*** Opening The data ***

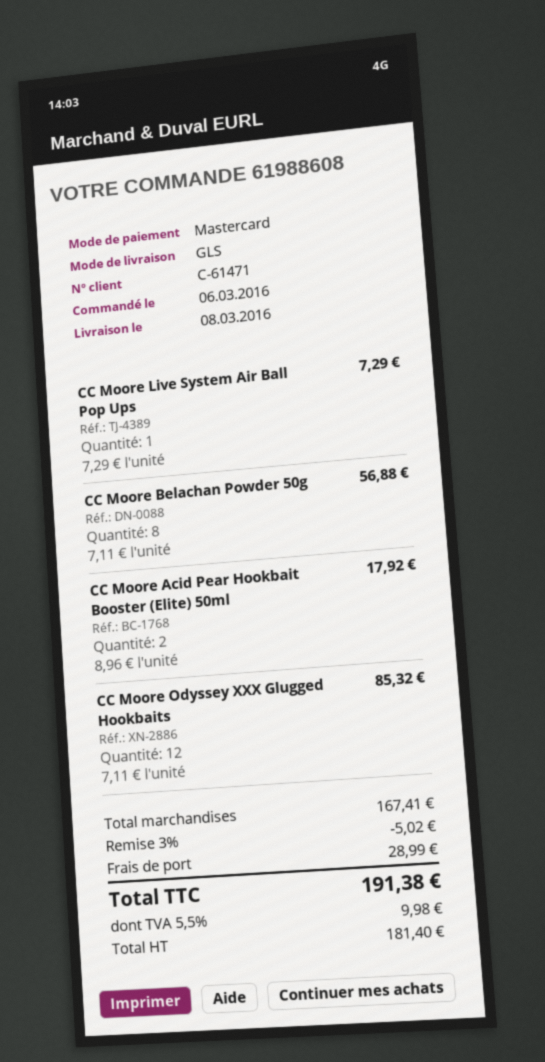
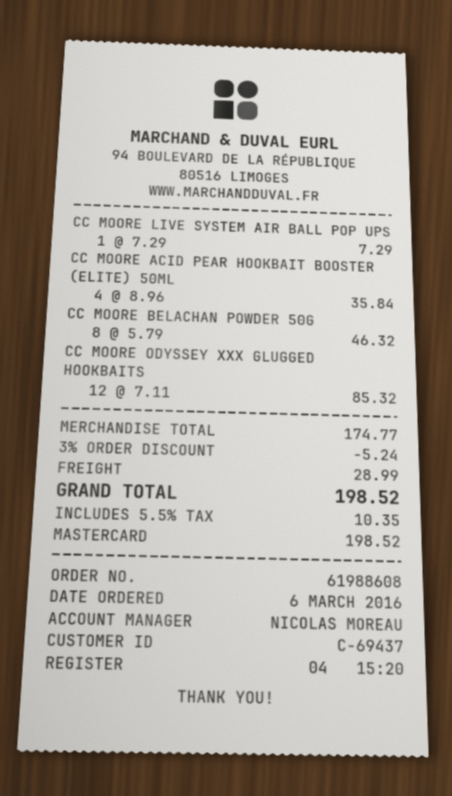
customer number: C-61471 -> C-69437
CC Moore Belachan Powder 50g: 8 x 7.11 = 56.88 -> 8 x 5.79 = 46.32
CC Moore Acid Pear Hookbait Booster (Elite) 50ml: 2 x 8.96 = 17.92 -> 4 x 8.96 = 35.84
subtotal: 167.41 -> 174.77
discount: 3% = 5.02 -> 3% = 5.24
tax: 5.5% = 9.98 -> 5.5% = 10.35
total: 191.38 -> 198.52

*** Closing The data ***

Would you reproduce, exactly and with nothing added, every line from the beginning of the entries above through the line that contains "tax: 5.5% = 9.98 -> 5.5% = 10.35", both included, leaving out the pictures?

customer number: C-61471 -> C-69437
CC Moore Belachan Powder 50g: 8 x 7.11 = 56.88 -> 8 x 5.79 = 46.32
CC Moore Acid Pear Hookbait Booster (Elite) 50ml: 2 x 8.96 = 17.92 -> 4 x 8.96 = 35.84
subtotal: 167.41 -> 174.77
discount: 3% = 5.02 -> 3% = 5.24
tax: 5.5% = 9.98 -> 5.5% = 10.35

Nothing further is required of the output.